Image source: Eli Lilly and Company Annual Report
Marching to the Beat of Its Own Drum, Breaking Through the Siege
From the 19th century to the present, Eli Lilly, known for its "conservative stereotype," saw a surge in performance and stock price in 2018, accompanied by a flurry of acquisitions. Eli Lilly has deepened its moat in the metabolic field, represented by GLP-1, consolidating its position in the diabetes sector while expanding into the weight-loss track, driving continuous market value growth. In addition, Eli Lilly has been actively advancing in areas such as oncology, immunology, and rare diseases, significantly broadening its pipeline.

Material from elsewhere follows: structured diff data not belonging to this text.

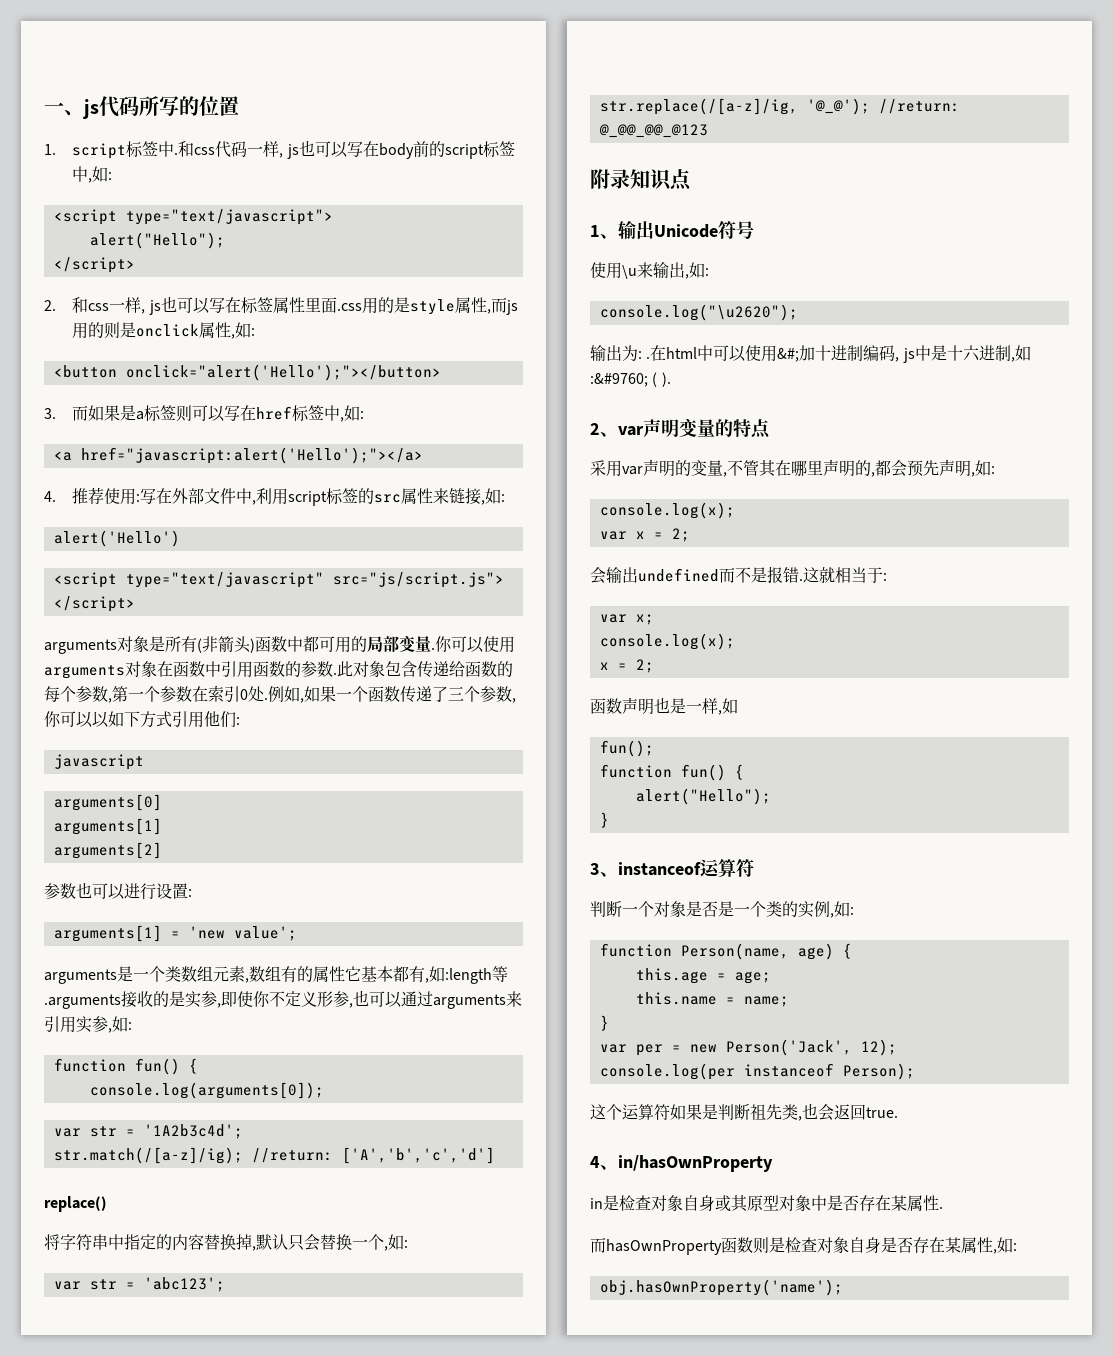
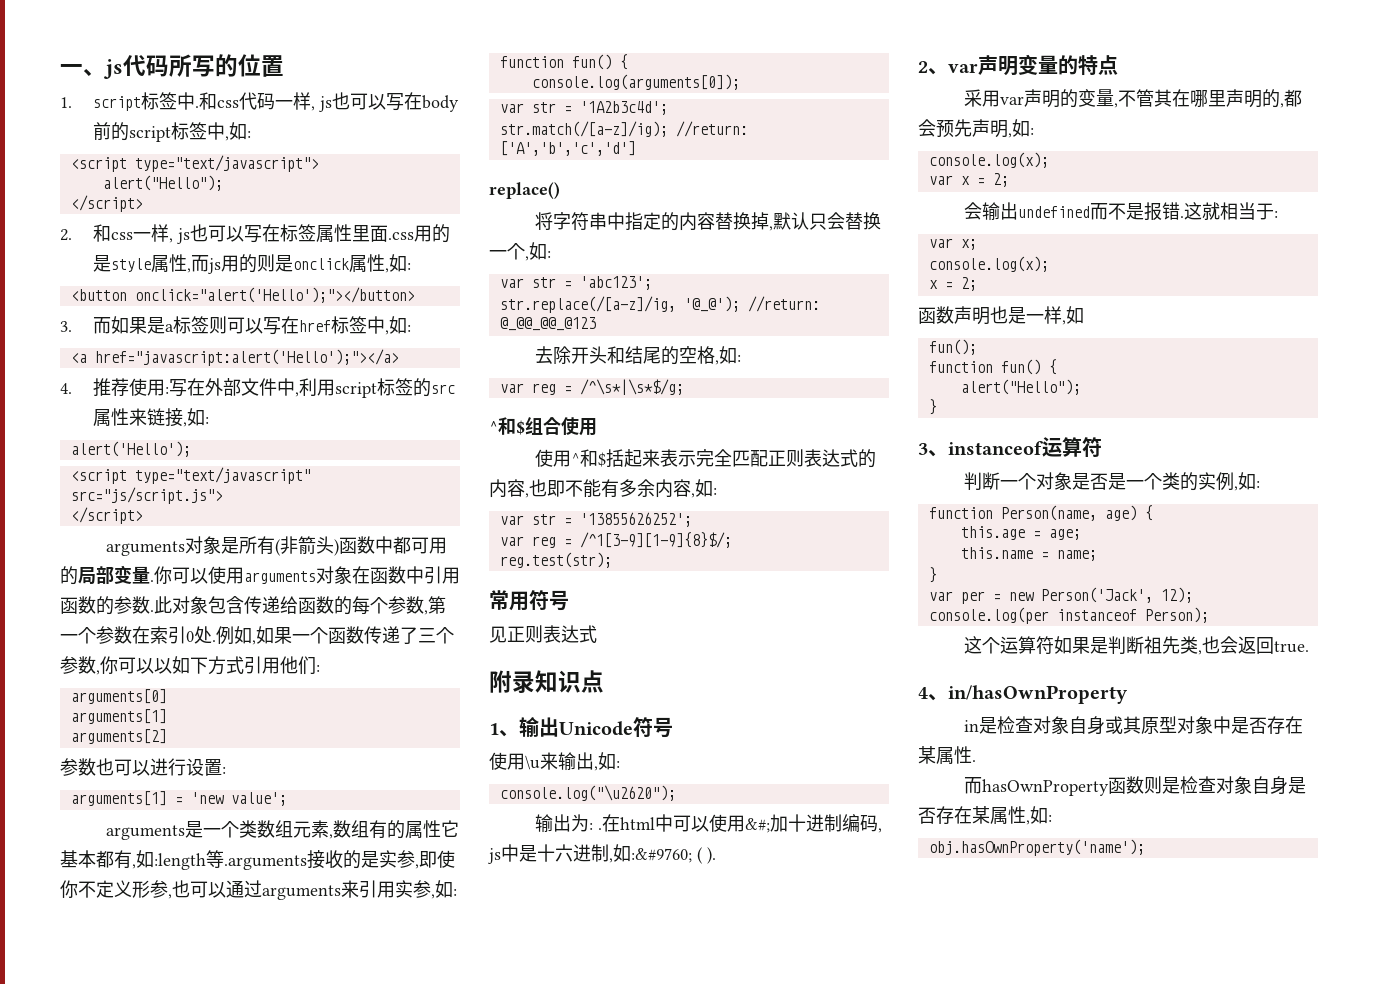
- alert('Hello')
+ alert('Hello');
- javascript
+ 去除开头和结尾的空格,如:
+ var reg = /^\s*|\s*$/g;
+ ^和$组合使用
+ 使用^和$括起来表示完全匹配正则表达式的内容,也即不能有多余内容,如:
+ var str = '13855626252';
+ var reg = /^1[3-9][1-9]{8}$/;
+ reg.test(str);
+ 常用符号
+ 见正则表达式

Over the past 20 years, the pharmaceuticals market has grown nearly sevenfold, but Eli Lilly's sales have only increased fourfold, failing to outpace the "market average." However, in areas such as diabetes, depression, Alzheimer's disease, and oncology, the company has remained steadfast and continued to deepen its focus, showing an unyielding determination to make breakthroughs. This approach stands out among companies that rely on mergers and acquisitions for growth.
In front of companies like Novartis and Roche, which have grown through reliance on mergers and acquisitions by foreign enterprises, Eli Lilly stands out as a unique presence by consistently increasing R&D investment and adhering to internal growth. This approach, lacking dramatic fluctuations from major business collaborations, may make Eli Lilly seem less theatrical, but it also ensures that its products gain recognition in both academic research and the capital markets.